Orateur
Description
In the context of the global transition towards net-zero emissions, local energy markets (LEMs) offer a practical and effective approach for integrating the increasing penetration of distributed energy resources, such as intermittent renewable generation, energy storage systems, and flexible loads. By facilitating active participation from small-scale consumers, producers, and prosumers in energy trading, LEMs enhance local energy balance and system efficiency. Moreover, clean energy carriers like hydrogen are being progressively incorporated into LEMs, driven by various government incentives and policy support. However, most existing research focuses predominantly on electricity trading, with limited attention to hydrogen and its associated market mechanisms. The development of integrated electricity-hydrogen markets remains insufficiently explored, particularly under uncertainty.
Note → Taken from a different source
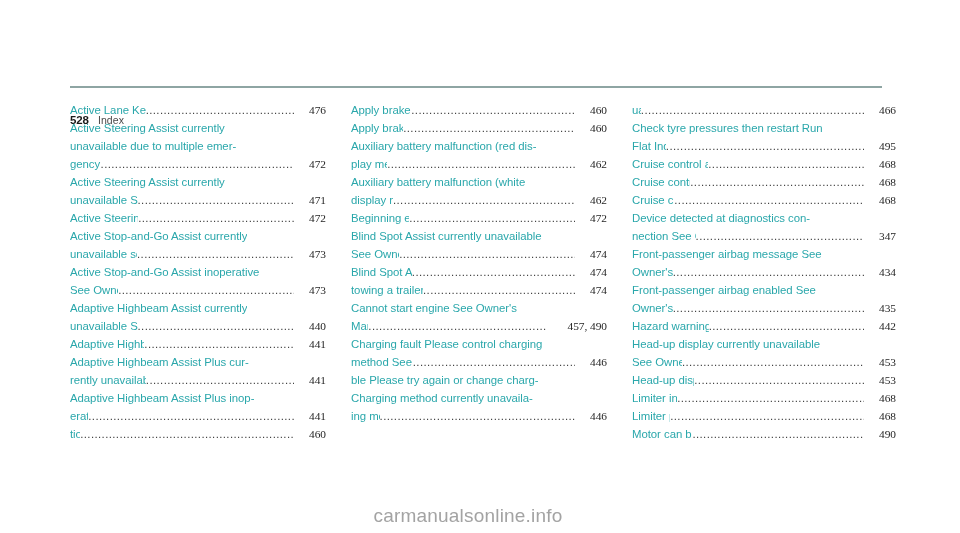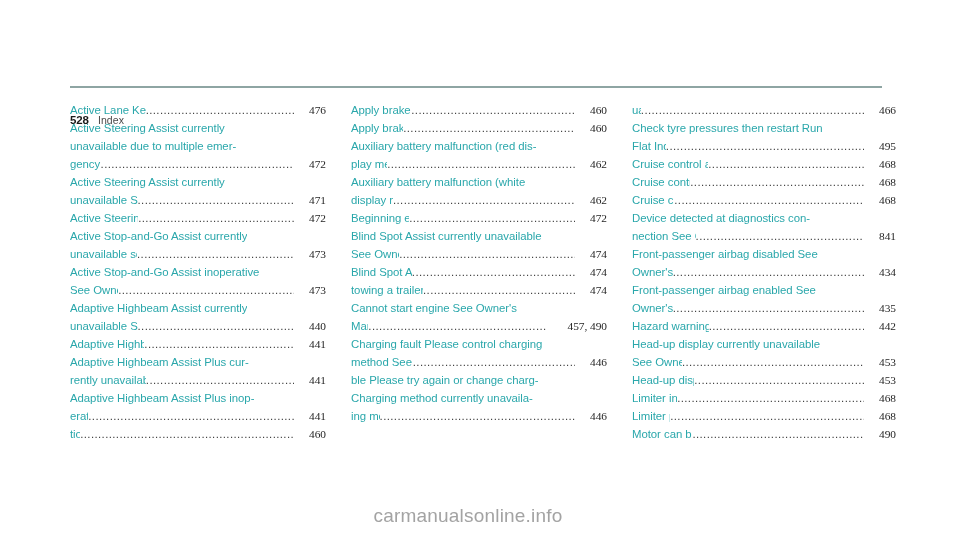"841" span.pagenum { text: 841 -> 347 }
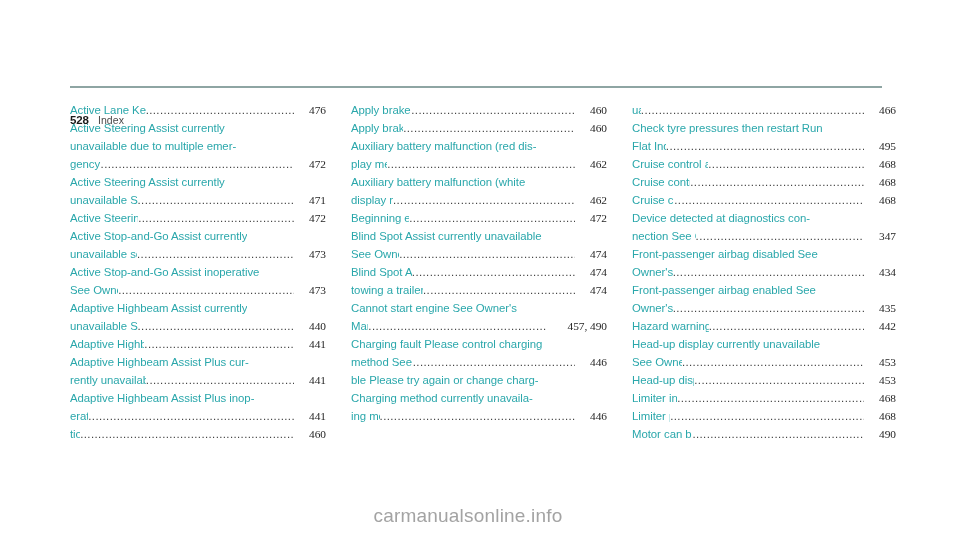"Front-passenger airbag disabled See" span.txt { text: disabled -> message }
Therefore, we propose a novel multi-period coupled electricity-hydrogen local market framework that considers interactions on both the supply and demand sides—unlike the majority of existing studies which typically consider only single-sided energy management or isolate electricity and hydrogen markets. To capture renewable energy uncertainty, we propose a data-driven chance-constrained approach that leverages the advanced machine learning technique - normalizing flow, enabling representation of temporal correlations in renewable generation without relying on predefined distributional assumptions. Furthermore, we develop a decentralized market clearing mechanism based on a modified alternating direction method of multipliers with additional proximal terms, which guarantees convergence and optimality in theory even when the objective function lacks strongly convexity. Numerical simulations validate the effectiveness of the proposed approach, demonstrating a 17% reduction in total system costs compared to scenarios without local electricity trading.
Acknowledgements: Financial support from the EPSRC (under projects EP/T022930/1 and EP/W003317/1) is gratefully acknowledged.